The book I had to read for Lit for Young Adults last week was Holes. It was alright, I didn't enjoy it even half as much as Ender's Game, but that's going to be a tough act to follow. I think it's (Holes) probably written for a younger audience than I expected. It took me a combined total of less than 3 hours to read. This week, I'm reading I am the Cheese by Robert Cormier (author of The Chocolate Wars) for our mystery genre discussion.

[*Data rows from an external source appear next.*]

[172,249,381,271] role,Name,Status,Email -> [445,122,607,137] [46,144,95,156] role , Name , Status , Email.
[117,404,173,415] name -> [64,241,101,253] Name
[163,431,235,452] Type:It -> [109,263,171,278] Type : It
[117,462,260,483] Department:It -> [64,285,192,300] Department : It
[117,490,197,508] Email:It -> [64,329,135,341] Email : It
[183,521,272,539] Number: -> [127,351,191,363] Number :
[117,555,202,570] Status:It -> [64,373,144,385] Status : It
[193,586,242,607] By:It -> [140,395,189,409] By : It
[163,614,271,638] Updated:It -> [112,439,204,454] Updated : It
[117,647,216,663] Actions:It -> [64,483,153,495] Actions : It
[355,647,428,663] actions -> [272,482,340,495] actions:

Here's the annotated bib I turned in for Holes:
Sachar, Louis. Holes. New York: Dell Laurel-Leaf. 1998
Beginning as a story about an unlucky boy who has never fit in, Holes becomes a story about which every child dreams: a quest to find treasure. The protagonist, Stanley (a.k.a. "Caveman") has his fair share of forces working against him: peers who bully him, adult authority figures who misunderstand him, nature, and the myth of a great-great-grandfather whose actions have cursed his family. When Stanley runs away from his problems, he symbolically lands himself atop a mountain where he gains insight to who he is and finally likes himself. With this new confidence, he hatches a plan to find his treasure and confront his problems. Of course, things can only go right for so long before he has to grapple with a whole new set of problems.

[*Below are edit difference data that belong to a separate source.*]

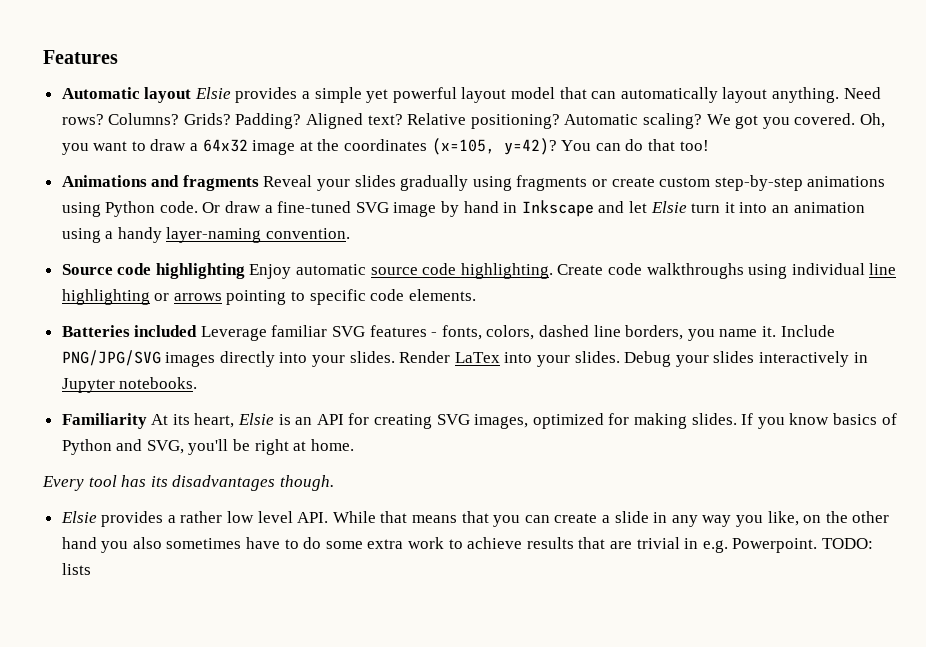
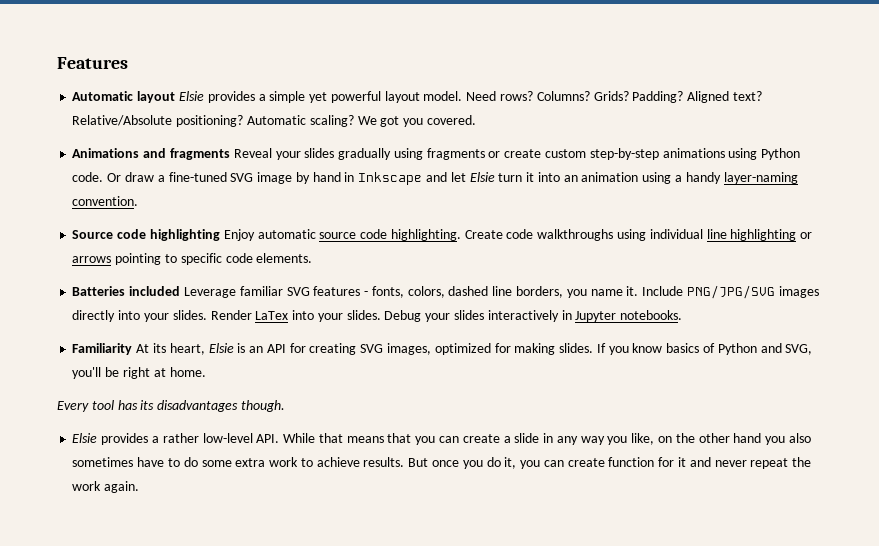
[511,87,839,103] model that can automatically layout anything. -> [423,91,463,101] model.
[407,113,467,125] Relative -> [72,115,173,126] Relative/Absolute
[859,113,885,128] [61,138,709,155] Oh, you want to draw a 64x32 image at the coordinates (x=105, y=42)? You can do that too! -> (476, 120) none
[227,511,293,523] low level -> [202,433,253,443] low-level
[526,537,873,553] [61,563,91,575] results that are trivial in e.g. Powerpoint. TODO: lists -> [363,457,812,469] [72,481,140,493] results. But once you do it, you can create function for it and never repeat the work again.

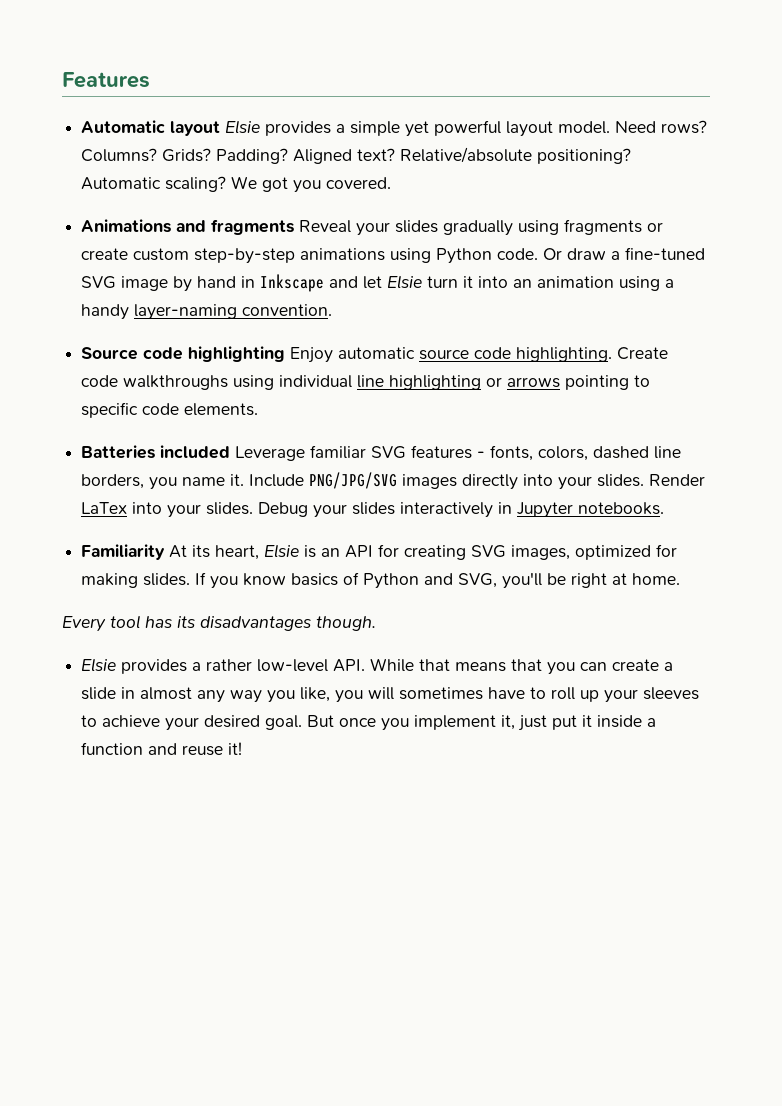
[72,115,173,126] Relative/Absolute -> [400,147,533,163] Relative/absolute
(554, 438) none -> [140,687,193,700] almost
[657,433,811,445] [72,457,812,469] [72,481,140,493] on the other hand you also sometimes have to do some extra work to achieve results. But once you do it, you can create function for it and never repeat the work again. -> [335,687,700,703] [81,715,657,731] [81,742,243,756] you will sometimes have to roll up your sleeves to achieve your desired goal. But once you implement it, just put it inside a function and reuse it!

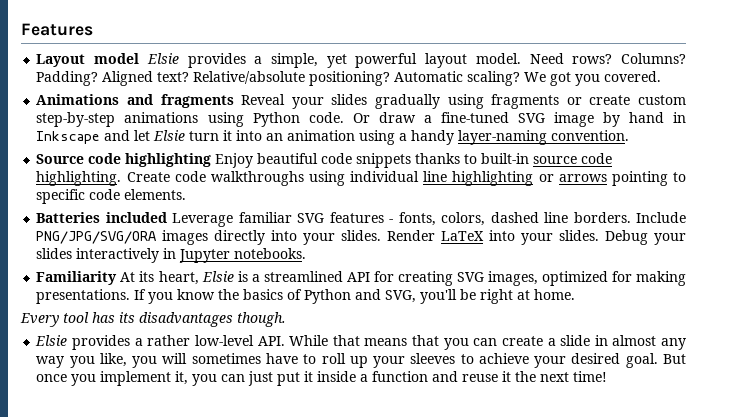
[81,120,401,136] Automatic layout Elsie provides a simple -> [36,53,318,68] Layout model Elsie provides a simple,
[162,148,212,162] Grids? -> (687, 58) none
[338,347,416,359] automatic -> [257,153,530,168] beautiful code snippets thanks to built-in
[81,472,398,490] borders, you name it. Include PNG/JPG/SVG -> [573,212,687,223] [36,231,157,244] borders. Include PNG/JPG/SVG/ORA
[81,502,128,514] LaTex -> [441,231,485,241] LaTeX
[321,548,341,557] an -> [251,271,343,282] a streamlined
[143,573,191,586] slides. -> [36,289,131,304] presentations.
(287, 579) none -> [218,289,240,300] the
(516, 722) none -> [192,374,246,386] you can
[228,742,243,755] it! -> [502,371,608,382] it the next time!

While the novel excels at following a very specific formula which sets the protagonist against circumstances that are nearly impossible to overcome, it will not always appeal to all young adult readers. It is very simply written and the character development is not as specific and emotional as would be required to captivate an older group of teens. It will, however, appeal to most middle-school students.